- Staff
- #76
Eracer said:AMEN - but who owns the water? How are we going to make money off hydrogen power? Oh yeah, we need electricity (lots of it) to make hydrogen. So we'll still need coal, or nuclear, or whatever. Eventually, the world might figure out that there are some things (things that are ESSENTIAL FOR THE SURVIVAL OF THE SPECIES) that should not be profitable - financially or politically. Things that should be built by and for the people of the planet. Fusion plants making hydrogen. Yeah - that's the ticket..
We all own the water. Hydrogen is a by product of nuclear power in Can-Do reactors. The uranium isn't enriched in a Can-Do, which is why they sell them to places like China, Hungary and France.
And no, enriched uranium would be no different buried back in the ground from which it came. Northern Saskatchewan (which mines 30% of the world's uranium, and the best variety) is incredibly unactive seismically and protected from watersheds.

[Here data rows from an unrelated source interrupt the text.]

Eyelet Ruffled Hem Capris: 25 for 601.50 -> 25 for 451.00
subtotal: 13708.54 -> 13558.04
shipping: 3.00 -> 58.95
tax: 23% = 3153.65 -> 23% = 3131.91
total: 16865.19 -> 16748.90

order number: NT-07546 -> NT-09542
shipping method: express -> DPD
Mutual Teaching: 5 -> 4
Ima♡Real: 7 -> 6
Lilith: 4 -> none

It's been housing the very same uranium for millions of years with zero impact environmentally. It's a win/win all around. Now if we could just get the public to realize that nuclear power isn't the same as a mushroom cloud....
Eracer said:You said:
Uranium, which is radioactive when it is mined, could be placed in the very mine it came from after power production with ZERO chance of environmental issue.
Isn't the depleted uranium that comes out of a power plant still thousands of times more radioactive than the uranium ore in a mine? And what about the radioactive isotopes (with the 50,000 year half-lives) produced during fission? Don't get me wrong - I think we absolutely need to ramp up nuclear power production in the world. You know geology. I'm just curious about the veracity of your statement..

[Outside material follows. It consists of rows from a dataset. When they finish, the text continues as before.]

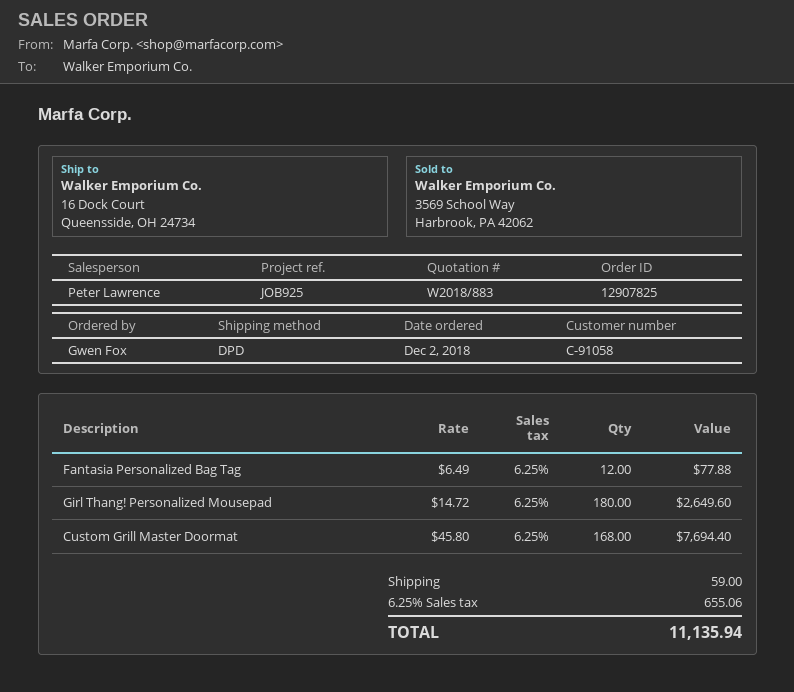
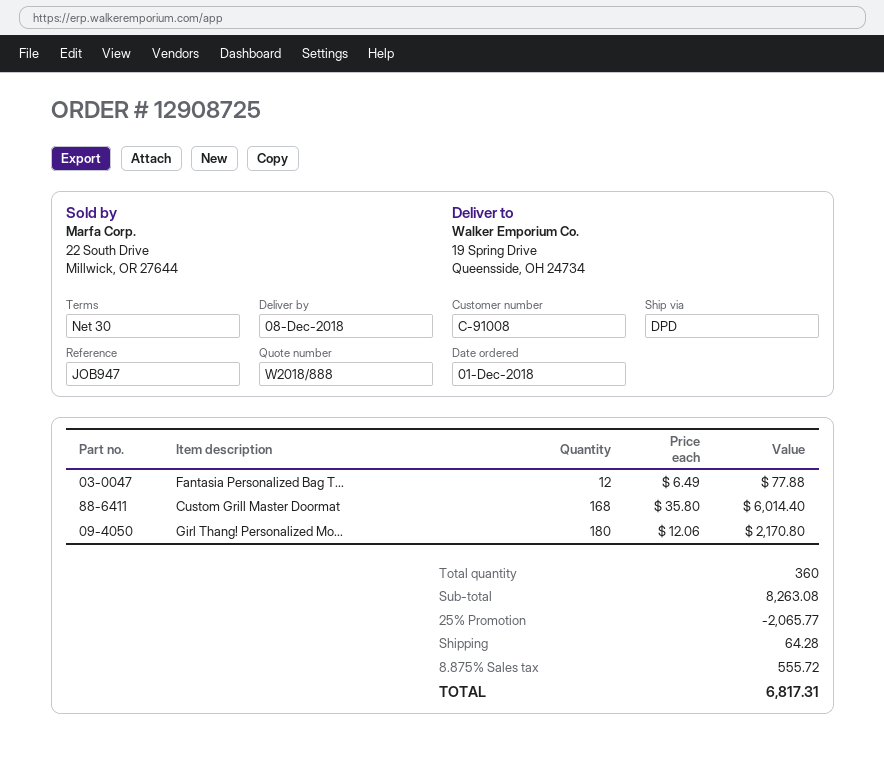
quote number: W2018/883 -> W2018/888
order number: 12907825 -> 12908725
order date: 2018-12-02 -> 2018-12-01
customer number: C-91058 -> C-91008
reference: JOB925 -> JOB947
ship to: 16 Dock Court, Queensside, OH 24734 -> 19 Spring Drive, Queensside, OH 24734
Girl Thang! Personalized Mousepad: 180 x 14.72 = 2649.60 -> 180 x 12.06 = 2170.80
Custom Grill Master Doormat: 168 x 45.80 = 7694.40 -> 168 x 35.80 = 6014.40
discount: none -> 25% = 2065.77
shipping: 59.00 -> 64.28
tax: 6.25% = 655.06 -> 8.875% = 555.72
total: 11135.94 -> 6817.31

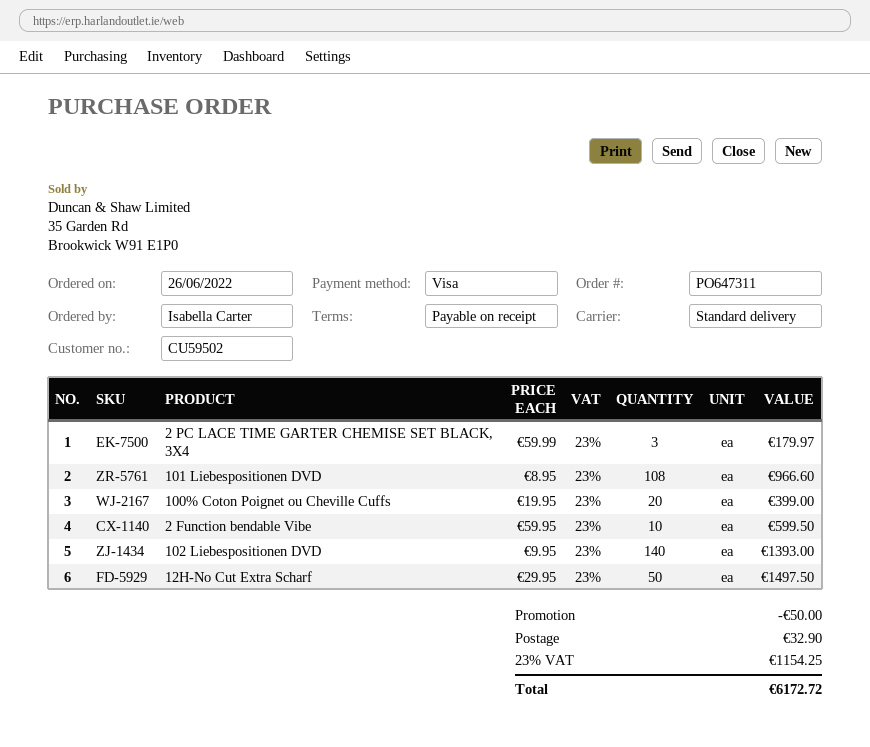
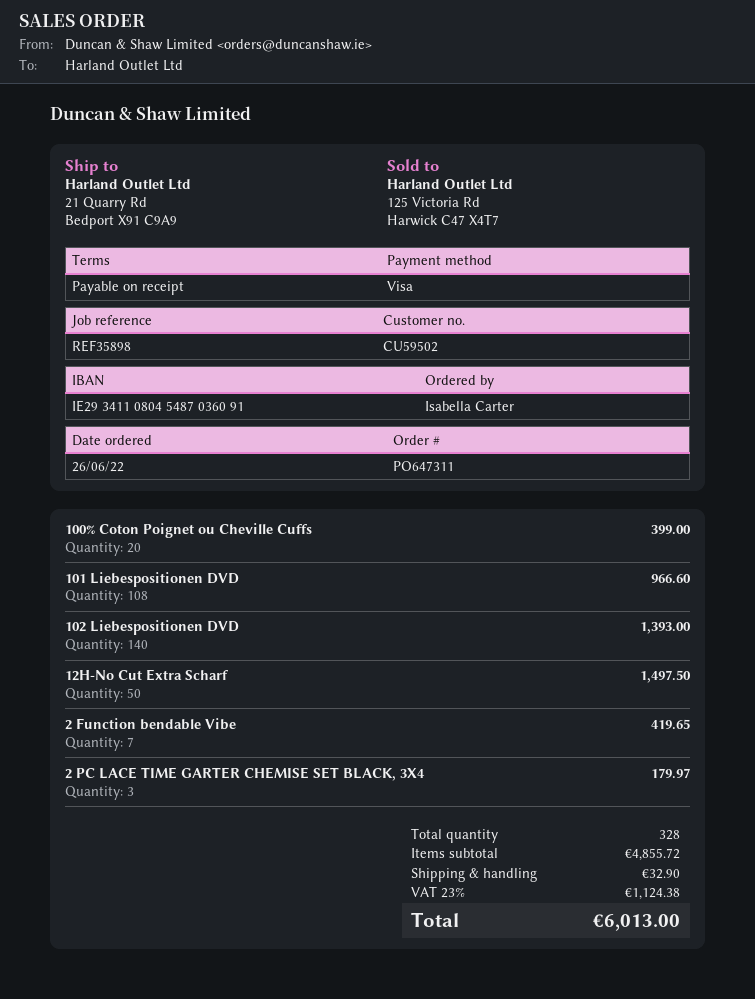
2 Function bendable Vibe: 10 for 599.50 -> 7 for 419.65
discount: 50.00 -> none
tax: 23% = 1154.25 -> 23% = 1124.38
total: 6172.72 -> 6013.00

I've pretty much answered this above. Uranium is radioactive right out of the ground. I actually have some pitchblende in my office at work. Worried? Maybe if I carried it in my pocket for the next 40 years, MAYBE...And again, Can-Do reactors don't enrich uranium to weapons grade or anything close to it...
Eracer said:You said:
Status symbols. If gas was $5 a gallon, you'd bet your ass that 90% of people would think twice about owning one if it was costing them $1600 a month in gas to run it.
How about this - An RFID implanted in every vehicle that tells the gas pump what your MPG rating is (the RFID is updated by the computer in your car). If it's 50 MPG you pay $2.00 per gallon. If it's 15 MPG, you pay $20.00 per gallon.
I like this idea. But I think theft and fakes would run rampant. I really think you should nail people at the license desk for this. Put the extra charge into an alternative fuel fund.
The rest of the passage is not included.